🤖 AI Summary
This paper addresses offline safety-critical control for autonomous systems without access to system dynamics models, online interaction, or expert-designed control barrier functions (CBFs).
Method: We propose a model-free neural CBF learning framework featuring a value-guided recursive finite-difference barrier update mechanism, integrated with expectile regression and offline action-set constraints. The approach jointly learns neural CBFs, enforces expectile-based safety constraints, and synthesizes real-time quadratic-programming (QP)-based safe controllers—ensuring forward invariance of the learned safe set under distributional shift limitations.

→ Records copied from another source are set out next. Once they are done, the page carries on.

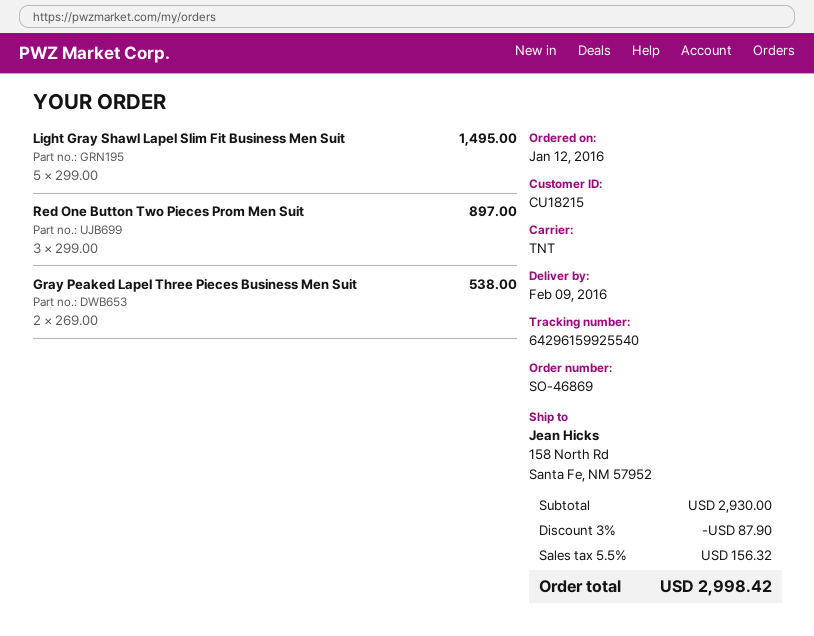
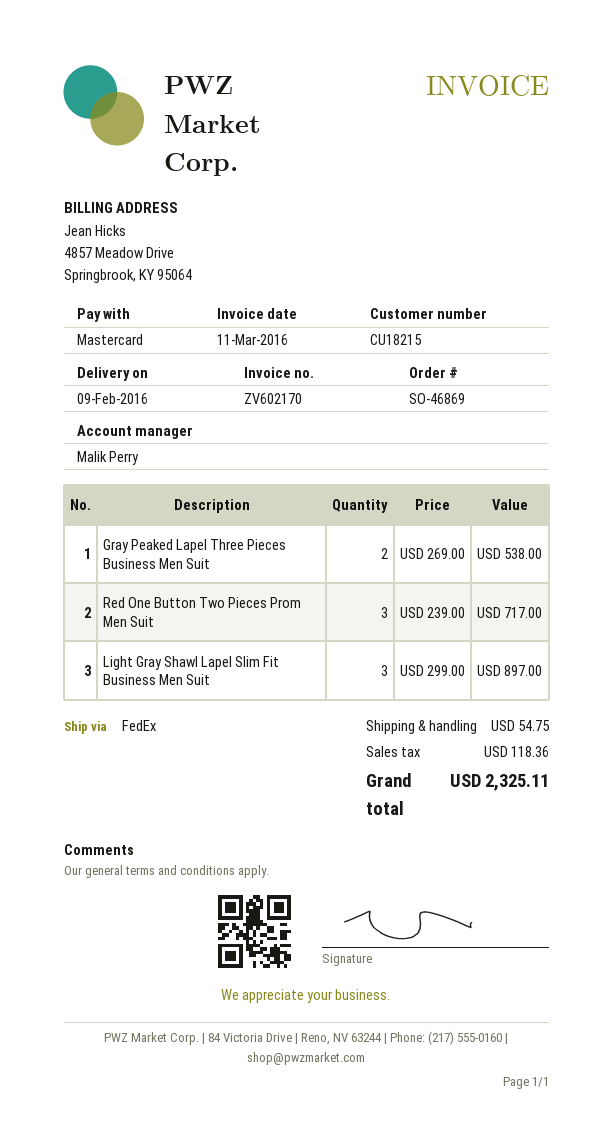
shipping method: TNT -> FedEx
Light Gray Shawl Lapel Slim Fit Business Men Suit: 5 x 299.00 = 1495.00 -> 3 x 299.00 = 897.00
Red One Button Two Pieces Prom Men Suit: 3 x 299.00 = 897.00 -> 3 x 239.00 = 717.00
discount: 3% = 87.90 -> none
shipping: none -> 54.75
tax: 156.32 -> 118.36
total: 2998.42 -> 2325.11

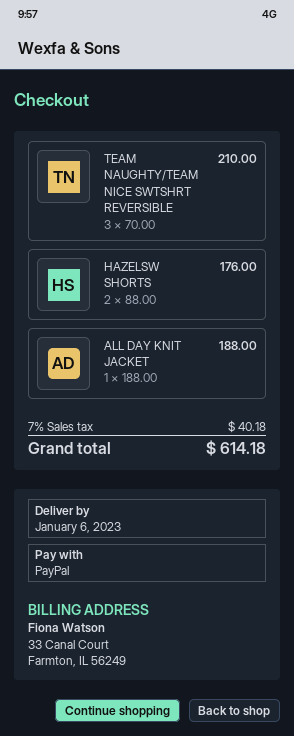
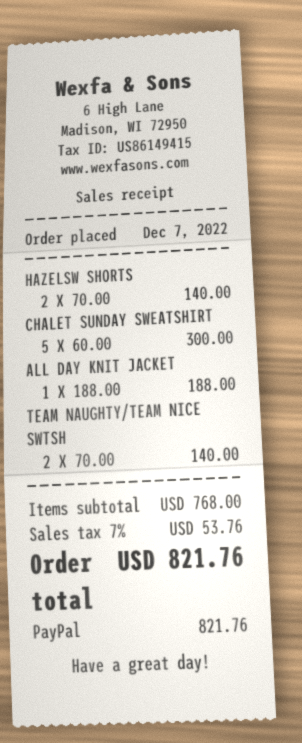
TEAM NAUGHTY/TEAM NICE SWTSHRT REVERSIBLE: 3 x 70.00 = 210.00 -> 2 x 70.00 = 140.00
HAZELSW SHORTS: 2 x 88.00 = 176.00 -> 2 x 70.00 = 140.00
CHALET SUNDAY SWEATSHIRT: none -> 5 x 60.00 = 300.00
tax: 7% = 40.18 -> 7% = 53.76
total: 614.18 -> 821.76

Contribution/Results: Our method achieves provably safe, in-distribution CBF learning without modeling assumptions or expert supervision. Empirical evaluation across multiple tasks demonstrates substantial reductions in safety violations while preserving high task performance, enabling high-assurance deployment of offline-trained safety controllers.
📝 Abstract
Ensuring safety in autonomous systems requires controllers that satisfy hard, state-wise constraints without relying on online interaction. While existing Safe Offline RL methods typically enforce soft expected-cost constraints, they do not guarantee forward invariance. Conversely, Control Barrier Functions (CBFs) provide rigorous safety guarantees but usually depend on expert-designed barrier functions or full knowledge of the system dynamics. We introduce Value-Guided Offline Control Barrier Functions (V-OCBF), a framework that learns a neural CBF entirely from offline demonstrations. Unlike prior approaches, V-OCBF does not assume access to the dynamics model; instead, it derives a recursive finite-difference barrier update, enabling model-free learning of a barrier that propagates safety information over time. Moreover, V-OCBF incorporates an expectile-based objective that avoids querying the barrier on out-of-distribution actions and restricts updates to the dataset-supported action set. The learned barrier is then used with a Quadratic Program (QP) formulation to synthesize real-time safe control. Across multiple case studies, V-OCBF yields substantially fewer safety violations than baseline methods while maintaining strong task performance, highlighting its scalability for offline synthesis of safety-critical controllers without online interaction or hand-engineered barriers.